> [Work required]:
Transcribe the following entries word for word; no picture is to appear in the copy.

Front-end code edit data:
========================================
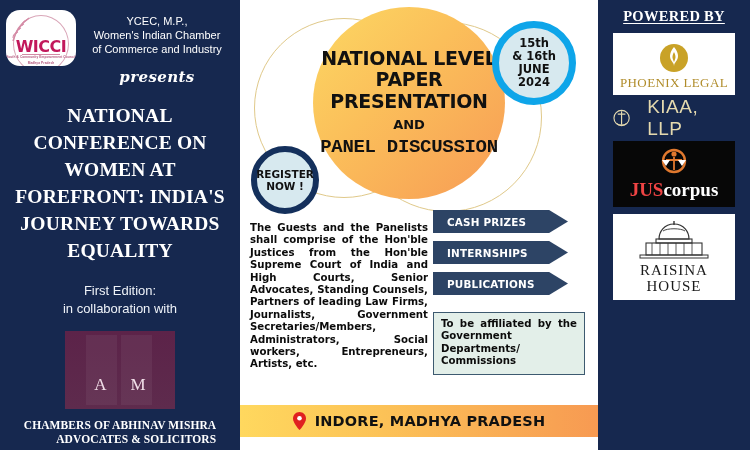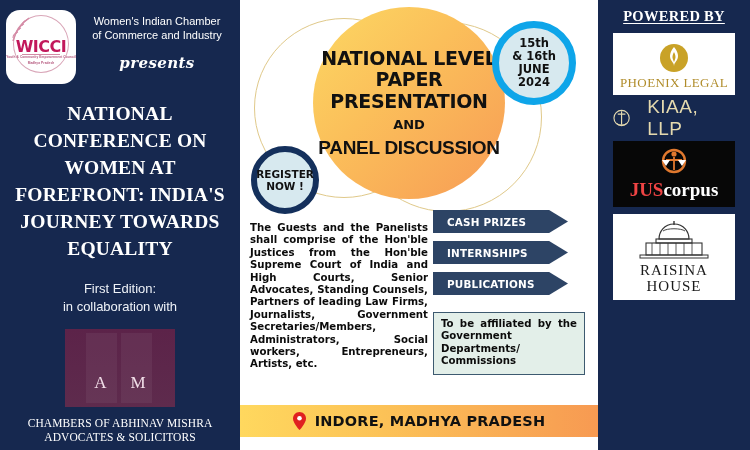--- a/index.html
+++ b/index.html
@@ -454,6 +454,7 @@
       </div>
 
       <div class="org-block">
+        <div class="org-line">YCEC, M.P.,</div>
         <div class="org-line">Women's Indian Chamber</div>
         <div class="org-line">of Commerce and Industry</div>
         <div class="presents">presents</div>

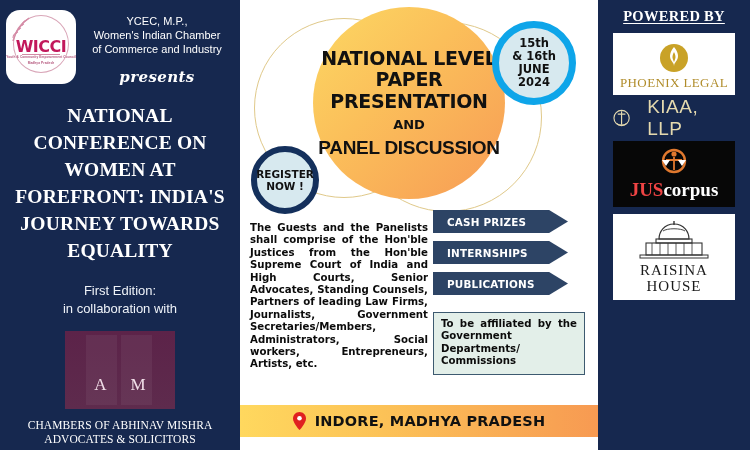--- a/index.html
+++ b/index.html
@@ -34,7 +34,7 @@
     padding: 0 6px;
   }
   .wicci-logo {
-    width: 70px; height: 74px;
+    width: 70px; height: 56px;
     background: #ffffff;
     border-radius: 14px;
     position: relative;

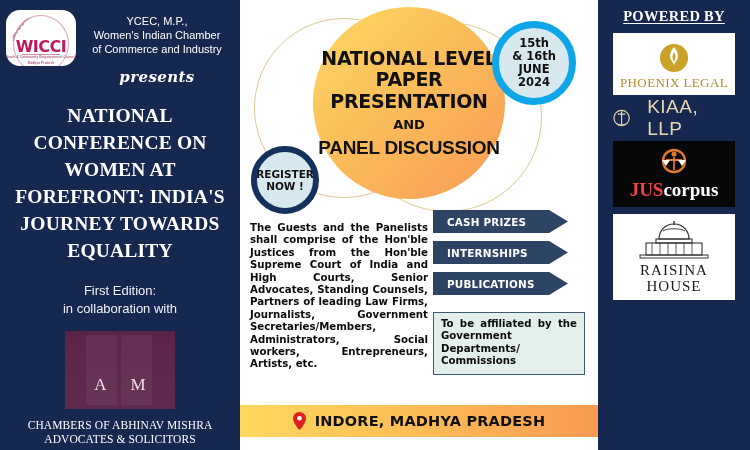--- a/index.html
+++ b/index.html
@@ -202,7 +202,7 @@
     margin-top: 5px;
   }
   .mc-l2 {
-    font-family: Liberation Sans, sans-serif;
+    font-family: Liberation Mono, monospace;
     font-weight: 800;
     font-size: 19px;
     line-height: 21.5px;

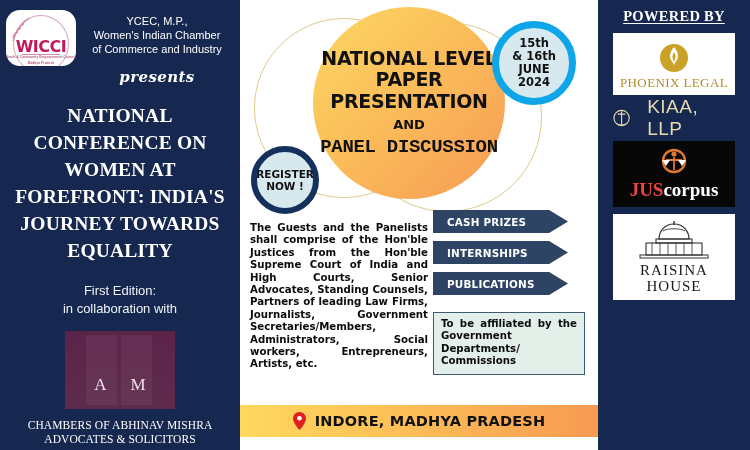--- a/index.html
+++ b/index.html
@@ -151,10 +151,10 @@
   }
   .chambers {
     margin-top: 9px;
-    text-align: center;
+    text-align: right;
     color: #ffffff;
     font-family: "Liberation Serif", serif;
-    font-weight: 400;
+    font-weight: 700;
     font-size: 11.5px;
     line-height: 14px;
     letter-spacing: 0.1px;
========================================
> [Solution to this exercise]:
--- a/index.html
+++ b/index.html
@@ -454,6 +454,7 @@
       </div>
 
       <div class="org-block">
+        <div class="org-line">YCEC, M.P.,</div>
         <div class="org-line">Women's Indian Chamber</div>
         <div class="org-line">of Commerce and Industry</div>
         <div class="presents">presents</div>

--- a/index.html
+++ b/index.html
@@ -34,7 +34,7 @@
     padding: 0 6px;
   }
   .wicci-logo {
-    width: 70px; height: 74px;
+    width: 70px; height: 56px;
     background: #ffffff;
     border-radius: 14px;
     position: relative;

--- a/index.html
+++ b/index.html
@@ -202,7 +202,7 @@
     margin-top: 5px;
   }
   .mc-l2 {
-    font-family: Liberation Sans, sans-serif;
+    font-family: Liberation Mono, monospace;
     font-weight: 800;
     font-size: 19px;
     line-height: 21.5px;

--- a/index.html
+++ b/index.html
@@ -151,10 +151,10 @@
   }
   .chambers {
     margin-top: 9px;
-    text-align: center;
+    text-align: right;
     color: #ffffff;
     font-family: "Liberation Serif", serif;
-    font-weight: 400;
+    font-weight: 700;
     font-size: 11.5px;
     line-height: 14px;
     letter-spacing: 0.1px;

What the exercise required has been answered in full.